→ Aim of the exercise
Single out the lines of the material that contain "method" and copy them.

→ Provided entries
━━━━━━━━━━

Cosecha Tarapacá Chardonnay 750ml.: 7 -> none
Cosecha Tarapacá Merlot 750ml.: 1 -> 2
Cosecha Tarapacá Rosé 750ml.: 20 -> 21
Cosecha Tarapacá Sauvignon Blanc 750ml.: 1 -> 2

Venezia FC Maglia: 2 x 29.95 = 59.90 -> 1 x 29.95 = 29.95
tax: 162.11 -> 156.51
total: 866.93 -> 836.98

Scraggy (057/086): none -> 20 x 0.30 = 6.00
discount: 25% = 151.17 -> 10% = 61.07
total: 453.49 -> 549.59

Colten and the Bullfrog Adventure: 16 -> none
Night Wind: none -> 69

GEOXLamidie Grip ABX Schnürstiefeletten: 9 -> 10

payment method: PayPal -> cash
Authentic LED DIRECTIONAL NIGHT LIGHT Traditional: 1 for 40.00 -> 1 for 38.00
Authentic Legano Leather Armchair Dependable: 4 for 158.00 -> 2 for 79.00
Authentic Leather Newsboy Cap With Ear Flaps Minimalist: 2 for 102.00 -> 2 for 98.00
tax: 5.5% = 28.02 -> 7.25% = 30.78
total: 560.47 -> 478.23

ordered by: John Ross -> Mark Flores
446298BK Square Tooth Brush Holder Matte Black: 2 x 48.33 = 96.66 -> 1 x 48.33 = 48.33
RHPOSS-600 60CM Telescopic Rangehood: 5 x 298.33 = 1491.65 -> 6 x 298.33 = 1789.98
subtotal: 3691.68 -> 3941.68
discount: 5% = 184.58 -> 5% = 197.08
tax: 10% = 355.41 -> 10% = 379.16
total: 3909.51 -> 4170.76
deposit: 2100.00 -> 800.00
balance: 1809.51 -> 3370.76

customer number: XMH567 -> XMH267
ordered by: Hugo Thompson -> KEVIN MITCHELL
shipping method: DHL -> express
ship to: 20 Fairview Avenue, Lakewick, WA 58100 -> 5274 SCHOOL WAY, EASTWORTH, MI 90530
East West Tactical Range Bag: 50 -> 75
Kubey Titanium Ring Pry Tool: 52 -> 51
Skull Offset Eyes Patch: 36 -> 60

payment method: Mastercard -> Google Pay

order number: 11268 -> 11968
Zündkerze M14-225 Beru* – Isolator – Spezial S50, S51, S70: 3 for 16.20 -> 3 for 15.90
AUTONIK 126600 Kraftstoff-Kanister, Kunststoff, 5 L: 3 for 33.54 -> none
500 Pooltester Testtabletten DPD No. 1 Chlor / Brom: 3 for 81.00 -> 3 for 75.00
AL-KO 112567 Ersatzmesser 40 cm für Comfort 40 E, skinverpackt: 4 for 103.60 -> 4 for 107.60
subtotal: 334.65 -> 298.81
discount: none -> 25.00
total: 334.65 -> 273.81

━━━━━━━━━━

→ Response box
payment method: PayPal -> cash
shipping method: DHL -> express
payment method: Mastercard -> Google Pay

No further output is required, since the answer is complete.